As you look through the scans of the brochure then sent me below, note the lack of specificity of the rewards compared to 14 years ago. Clearly the number of folks complaining about this scam to the BBB and various charity watchdogs has had an impact. Instead of “this woman got $46,000” it’s now “I used this [Prosperity] Handkerchief and … I received [a huge financial blessing].” I guess so long as you make the testimonials vague enough and put shit in brackets with lots of underlines then it’s A-OK.
I also find it amusing how so much of the artwork and styling looks like something crapped out in the 1950s. They claim to have been established in 1951 so I suppose that’s not surprising, but you’ll note that in that last scan above there’s a very modern roll of hundred dollar bills and a Cadillac SUV that has been crudely photoshopped in. Sure, folks got jobs and raises and just plain old happiness, but LOOK AT THE MONEY AND CARS!
“But,” I hear you say, “what about the miracle?” Well this time they have something even BETTER than a miracle! They have a PERSONALIZED PROPHECY! You may remember seeing something about that on the back of the envelope up above. You’re not supposed to open it until after sunset the day after you get the mailing for reasons that are never specified. Additionally, you shouldn’t open the prophecy until after you have sent the paper handkerchief and your “seed” money back to the church. If you’re not going to send the money then you must DESTROY the prophecy without reading it!
Ha!

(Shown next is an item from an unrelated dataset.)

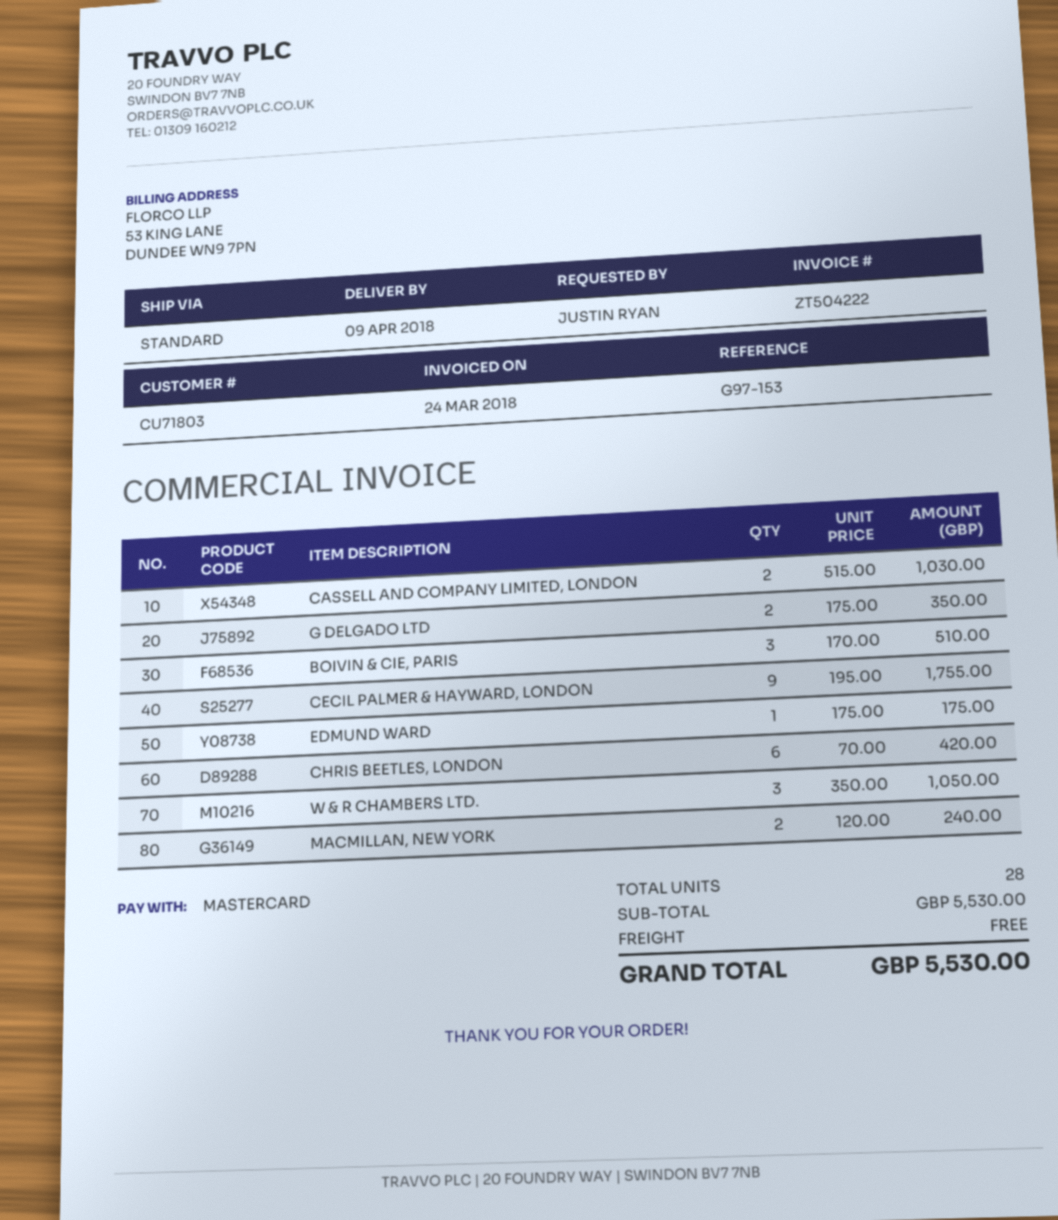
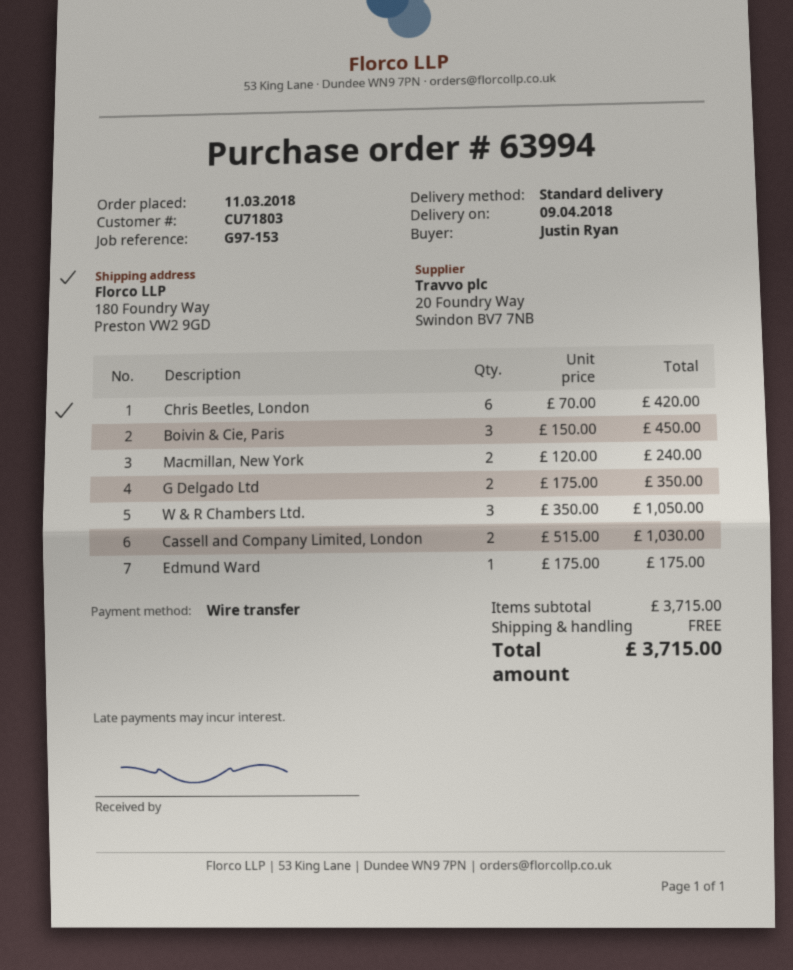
payment method: Mastercard -> bank transfer
BOIVIN & CIE, PARIS: 3 x 170.00 = 510.00 -> 3 x 150.00 = 450.00
CECIL PALMER & HAYWARD, LONDON: 9 x 195.00 = 1755.00 -> none
subtotal: 5530.00 -> 3715.00
total: 5530.00 -> 3715.00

Yeah, I’m not sending them shit and I am reading this supposedly highly personalized prophecy that God dictated to them to send to me even though He could’ve saved on postage if He’d just show up and tell me Himself. I wonder why “He” doesn’t just do that?

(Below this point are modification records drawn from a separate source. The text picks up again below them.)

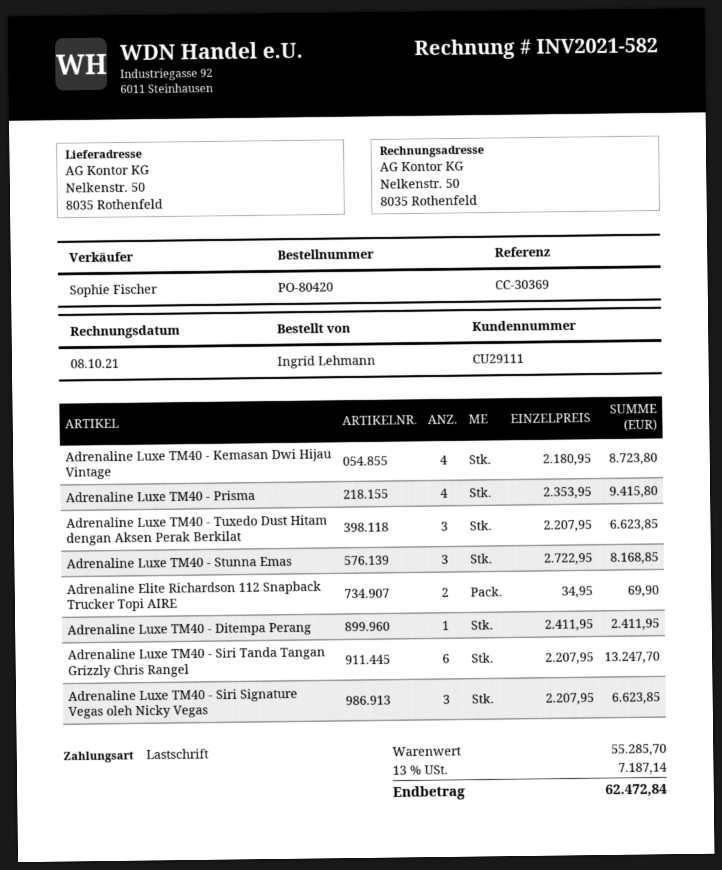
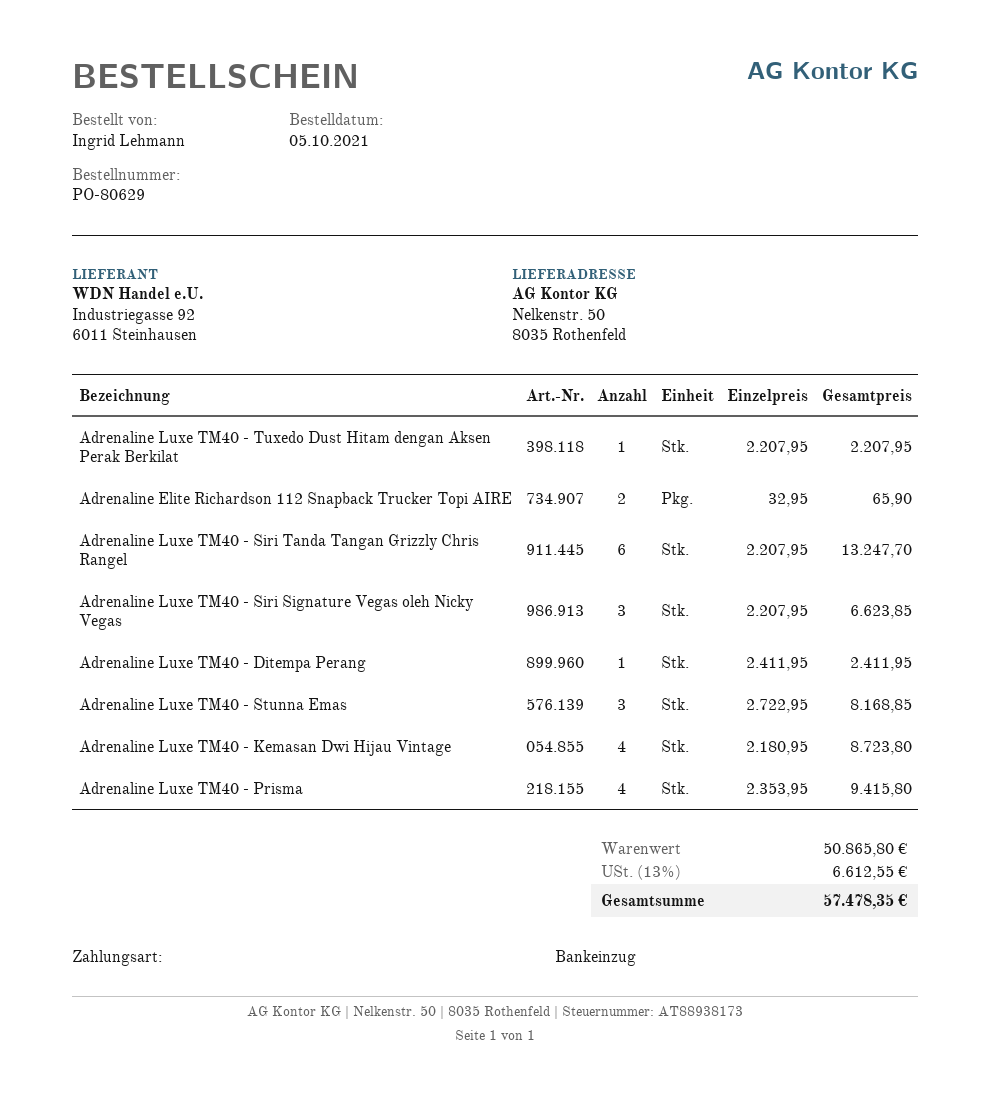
order number: PO-80420 -> PO-80629
Adrenaline Luxe TM40 - Tuxedo Dust Hitam dengan Aksen Perak Berkilat: 3 x 2207.95 = 6623.85 -> 1 x 2207.95 = 2207.95
Adrenaline Elite Richardson 112 Snapback Trucker Topi AIRE: 2 x 34.95 = 69.90 -> 2 x 32.95 = 65.90
subtotal: 55285.70 -> 50865.80
tax: 13% = 7187.14 -> 13% = 6612.55
total: 62472.84 -> 57478.35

Wow, that was, underwhelming. Lots of generic talk about a “greater purpose” that I “haven’t discovered yet” and “the power was IN YOU ALL ALONG” bullshit. I’ve seen phony psychic readings that were more specific than this claptrap.

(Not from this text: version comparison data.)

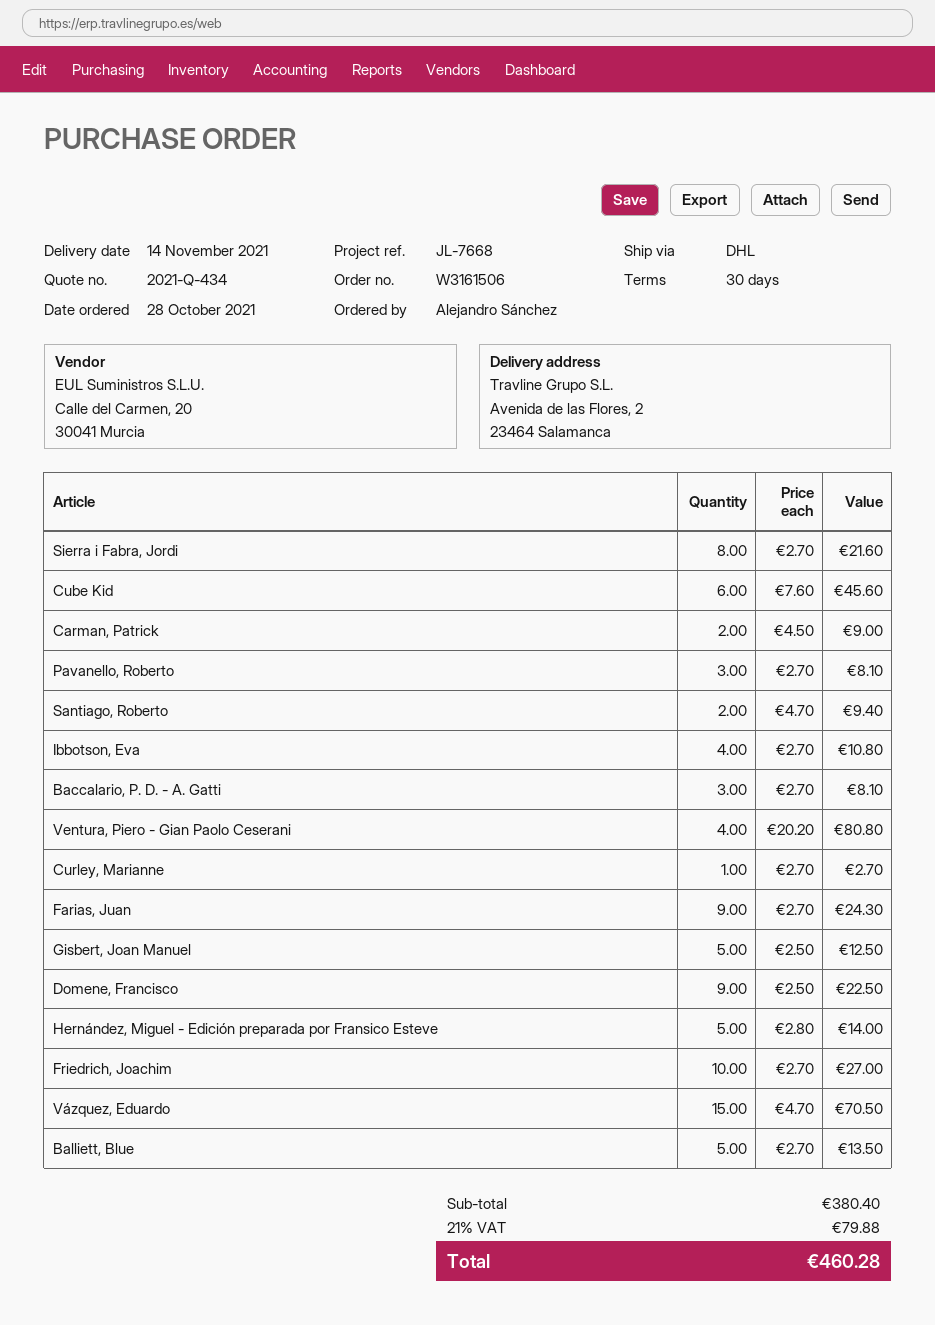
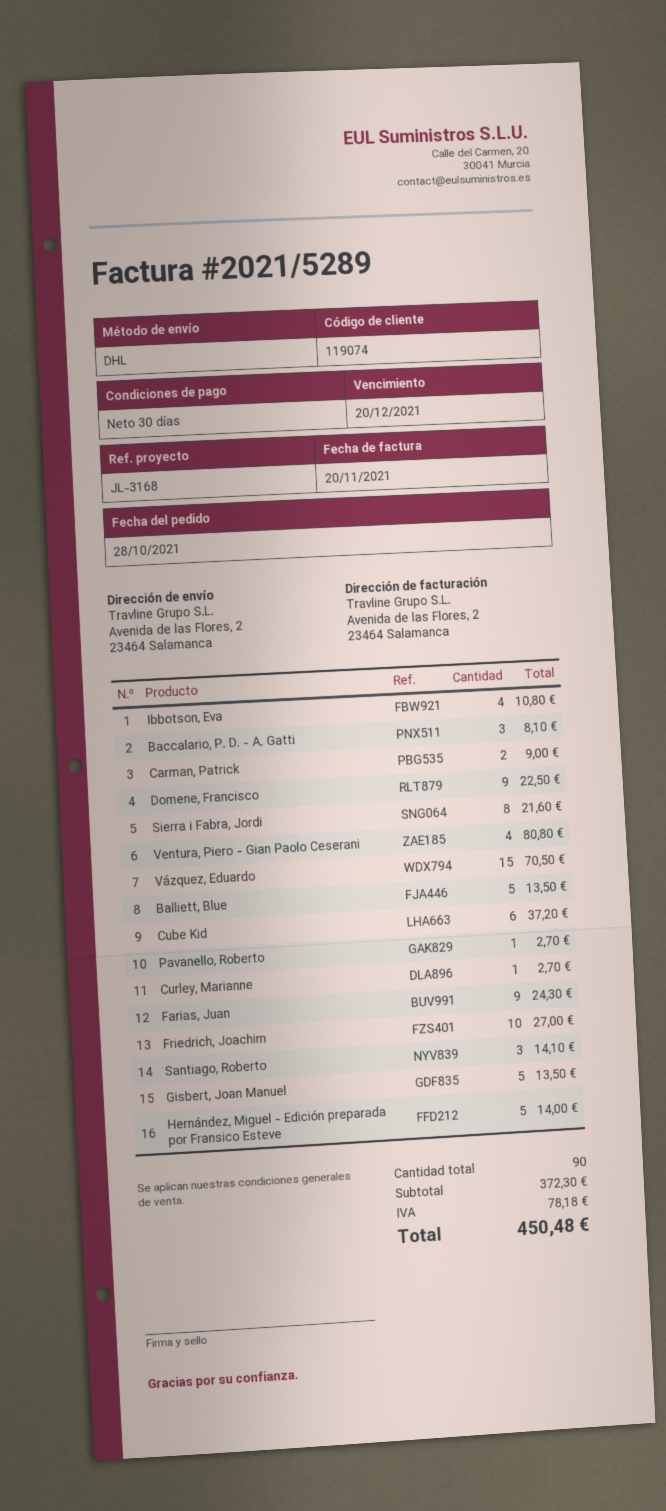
reference: JL-7668 -> JL-3168
Cube Kid: 6 for 45.60 -> 6 for 37.20
Pavanello, Roberto: 3 for 8.10 -> 1 for 2.70
Santiago, Roberto: 2 for 9.40 -> 3 for 14.10
Gisbert, Joan Manuel: 5 for 12.50 -> 5 for 13.50
subtotal: 380.40 -> 372.30
tax: 79.88 -> 78.18
total: 460.28 -> 450.48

Lastly, we have the final page that has the “what other shit other than money do you need us to pray for you which we totally won’t do” form. I particularly like how personalized the opening is: “Dear … Someone Connected with This Home, Who Needs Prayer and God’s Divine Help and Blessings… In the name of The Father, The Son, and The Holy Spirit. ” Yeah, that’s totally not my name.
So, yeah, 14 years later and they’re still at it with a few tweaks to the message to stay just this side of legal. I suppose I shouldn’t be too surprised as they were at it for longer than that prior to my brother telling me about them.
When I first wrote about them in 2005 I mentioned that Saint Matthew’s Churches made $26 million in 1999, which was the last year they made their tax records public. As of 2007 it’s estimated they were pulling down $6 million a month. That’s a lot of sheep being fleeced. Mostly elderly sheep too. They construct their mailing lists specifically to target older believers many of whom are the least likely to be able to afford sending along money and you can bet your ass that those who do will find a whole lot more prayer scam letters showing up in their mailboxes.
In that original post about these asshats I said that I was torn between feeling angry that the religiously gullible are being taken advantage by an unscrupulous organization and feeling that they’re getting what they deserve for being gullible sheep to begin with. That hasn’t changed much over time and neither has the tactics of Saint Matthew’s Church. So I suppose the only thing to say is: buyer beware.